**PROBLEM TO SOLVE:** Each line of the data below that includes the string "Components" must be copied.

BEGIN EXERCISE DATA

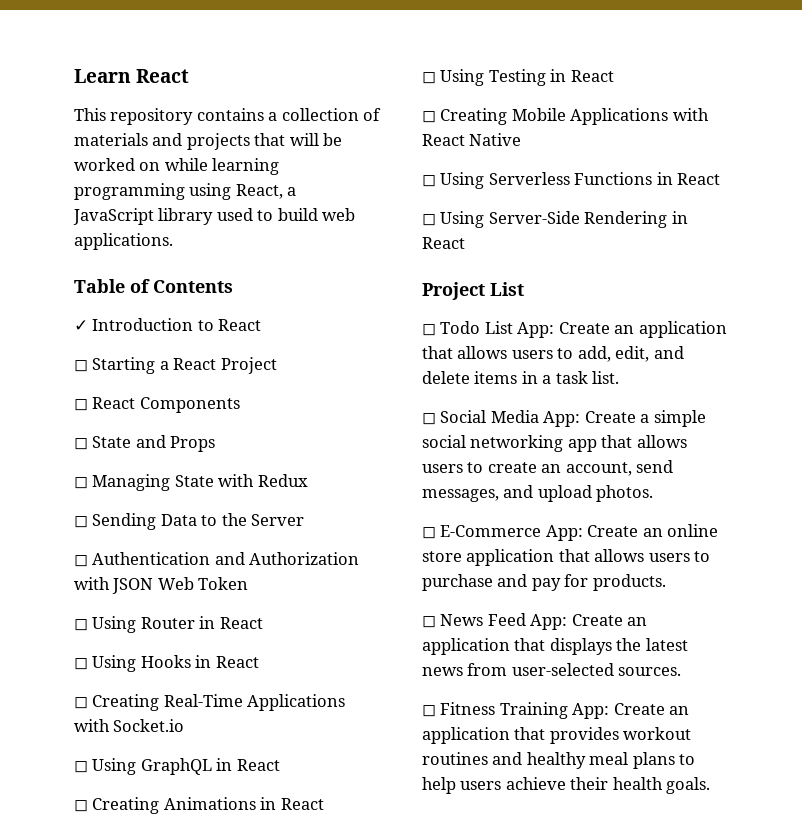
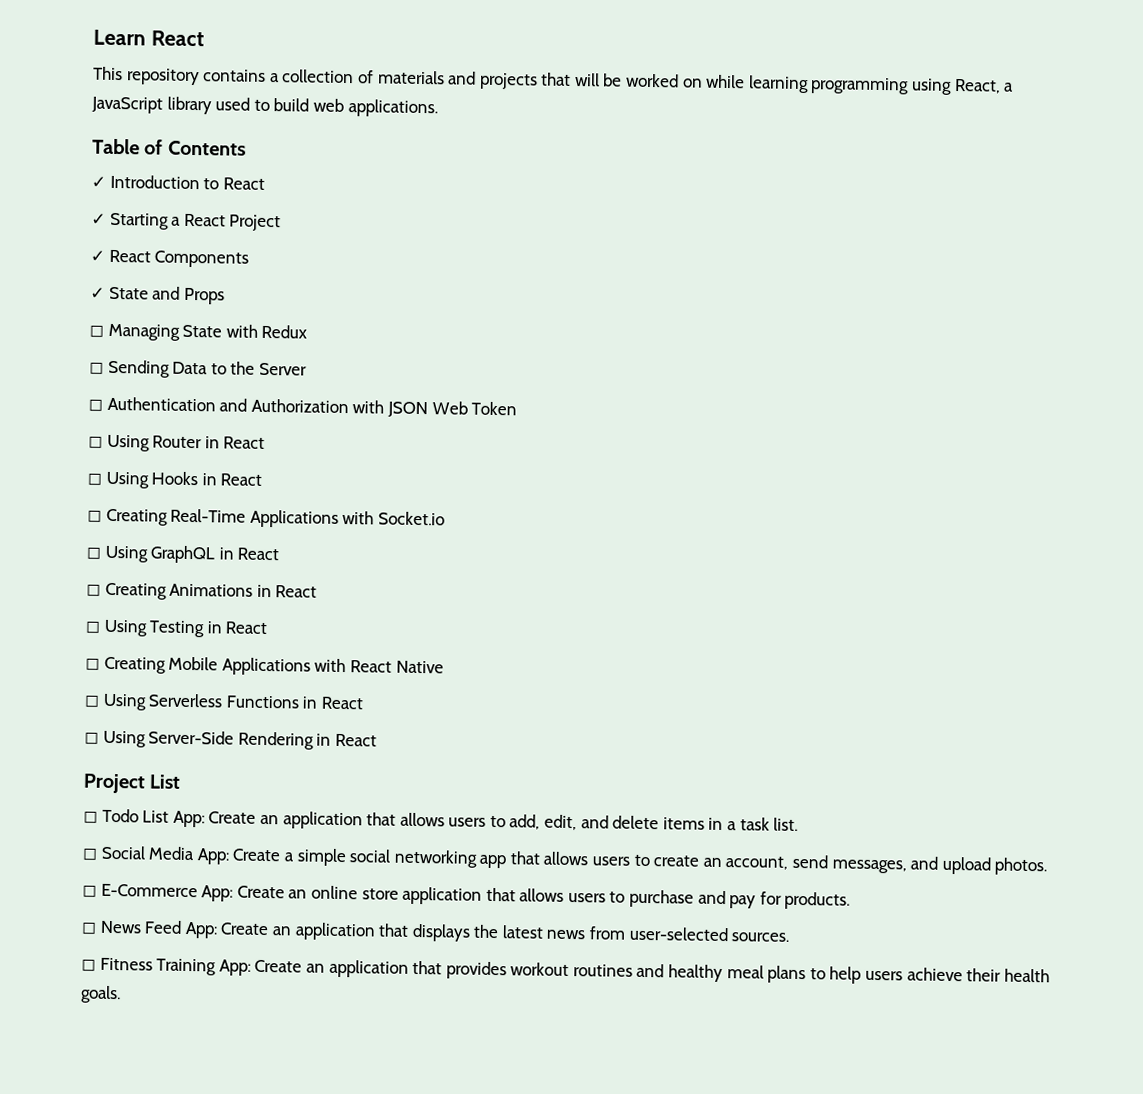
- ◻ Starting a React Project
+ ✓ Starting a React Project
- ◻ React Components
+ ✓ React Components
- ◻ State and Props
+ ✓ State and Props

END EXERCISE DATA

**REPLY TO THE TASK:**
- ◻ React Components
+ ✓ React Components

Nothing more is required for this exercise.